Eating in France: The Crime of Veganism

Vegetable CurryPARIS, France — Last May, French couple Céline and Julien brought their five-month-old son Joachim to the doctor after noticing he’d lost weight. Suspicious that the baby was a victim of abuse, the doctor reported the couple to the authorities. Soon, Joachim was taken from his parents’ custody.

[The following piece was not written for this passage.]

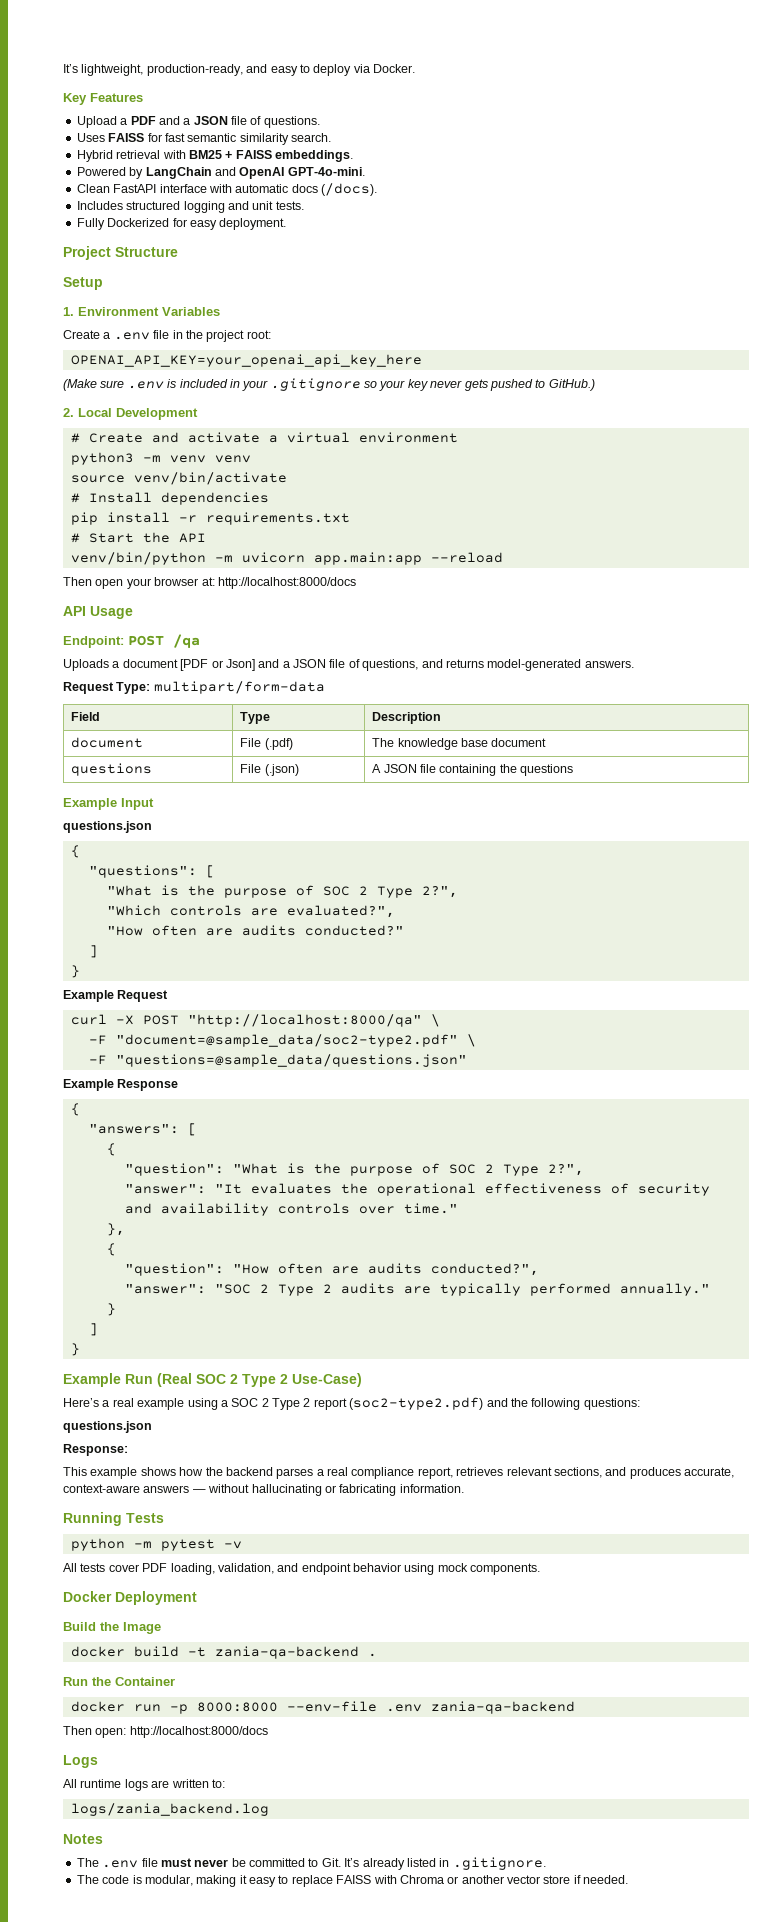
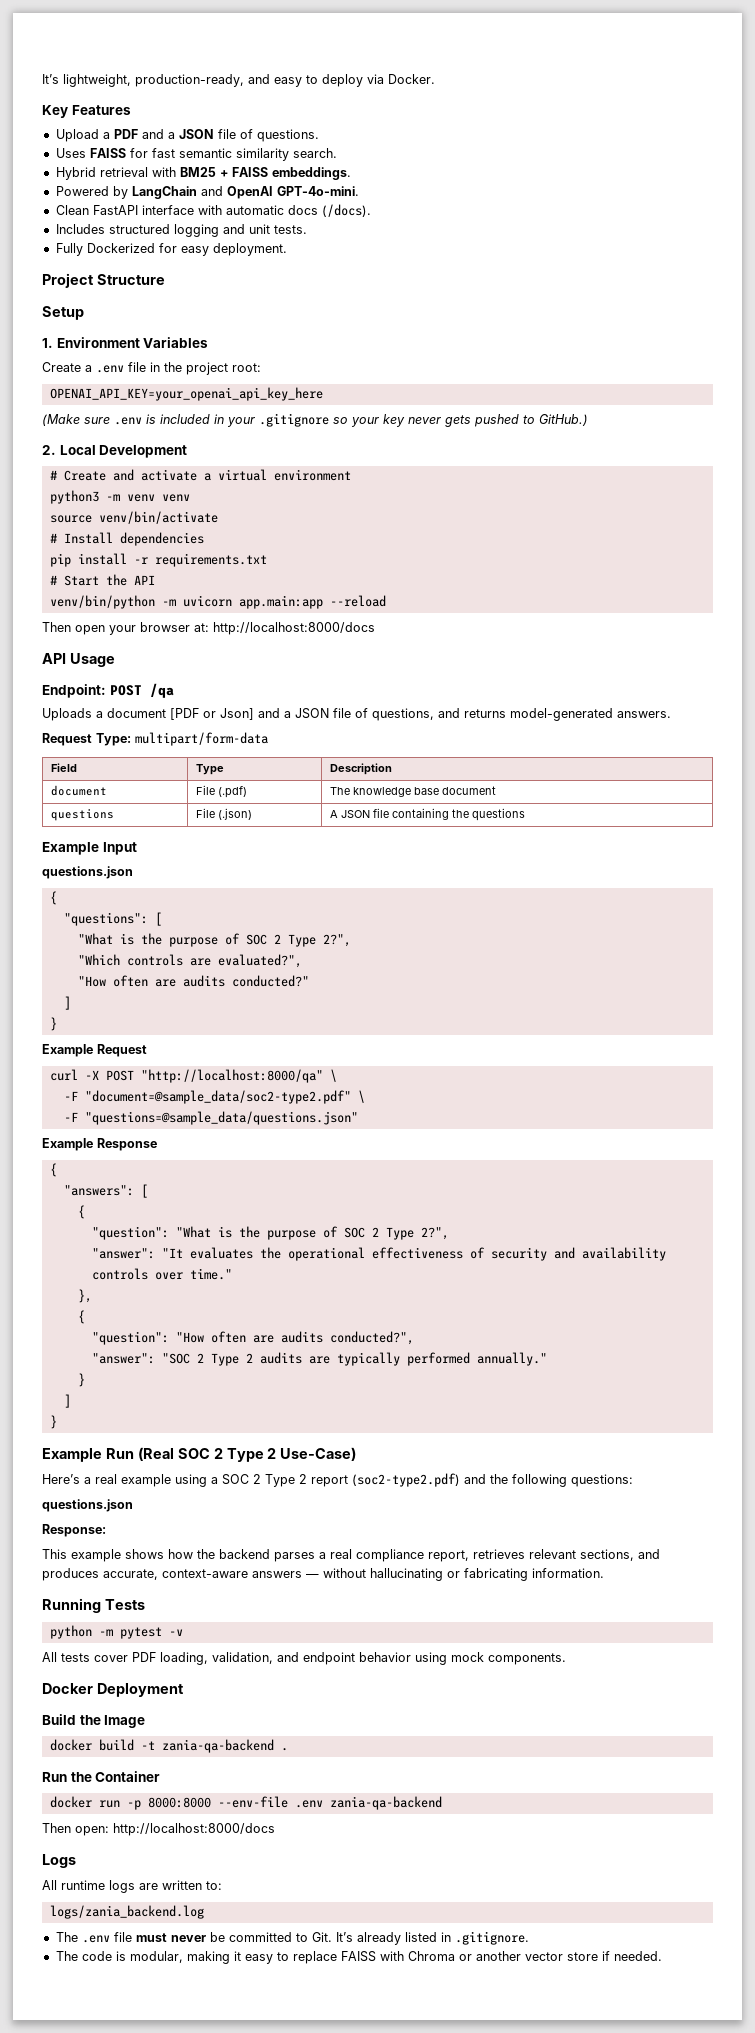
- Notes

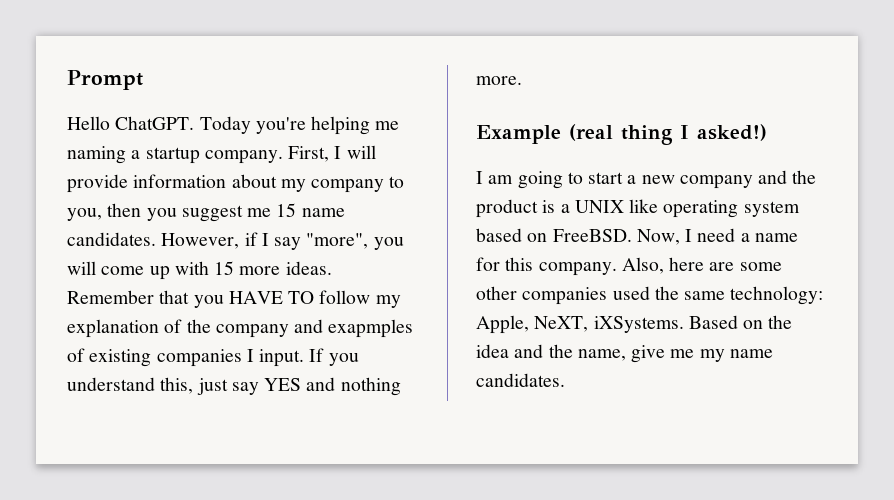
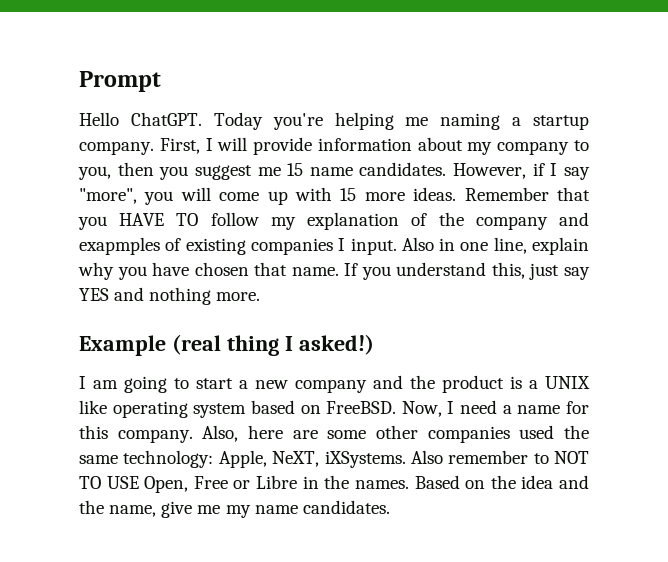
+ Also in one line, explain why you have chosen that name.
+ Also remember to NOT TO USE Open, Free or Libre in the names.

This sounds like admirable vigilance on the doctor’s part, until you go deeper. According to reliable sources, there was no evidence of abuse or neglect (as cited here). The reason why Joachim was taken from his parents is that his mother (who wasn’t breastfeeding or having Joachim follow her diet) is a vegan.

This is, fortunately, an extreme reaction. But as someone whose eating habits are affected by Irritable Bowel Syndrome (IBS), as well as certain moral choices, I can say from experience that in France, any diet that veers from the French norm is usually viewed with miscomprehension, mistrust, and even anger.

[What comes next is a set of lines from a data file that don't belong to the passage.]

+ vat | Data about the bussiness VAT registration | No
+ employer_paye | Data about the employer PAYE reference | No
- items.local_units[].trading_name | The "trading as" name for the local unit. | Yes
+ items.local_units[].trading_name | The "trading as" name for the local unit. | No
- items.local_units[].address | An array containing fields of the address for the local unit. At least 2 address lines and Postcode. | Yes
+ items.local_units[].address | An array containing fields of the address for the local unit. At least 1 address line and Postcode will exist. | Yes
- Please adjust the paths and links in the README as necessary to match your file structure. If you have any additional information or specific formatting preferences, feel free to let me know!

When it comes to food, France is rife with paradoxes. The most well-known is probably the seeming mystery of how the French can eat rich food, but have such a low obesity rate. A more insidious contrast is the fact that in one of the most medically advanced countries in the world, many food allergies, intolerances, and dietary regimens are barely recognized by doctors, and are generally met with a lack of understanding and acceptance by the average citizen. Whether you’re lactose intolerant, eating an ethically motivated diet, or suffering from relatively newly discovered conditions like IBS or celiac disease, you’ll likely have a hard time explaining to people why you can’t eat everything they do.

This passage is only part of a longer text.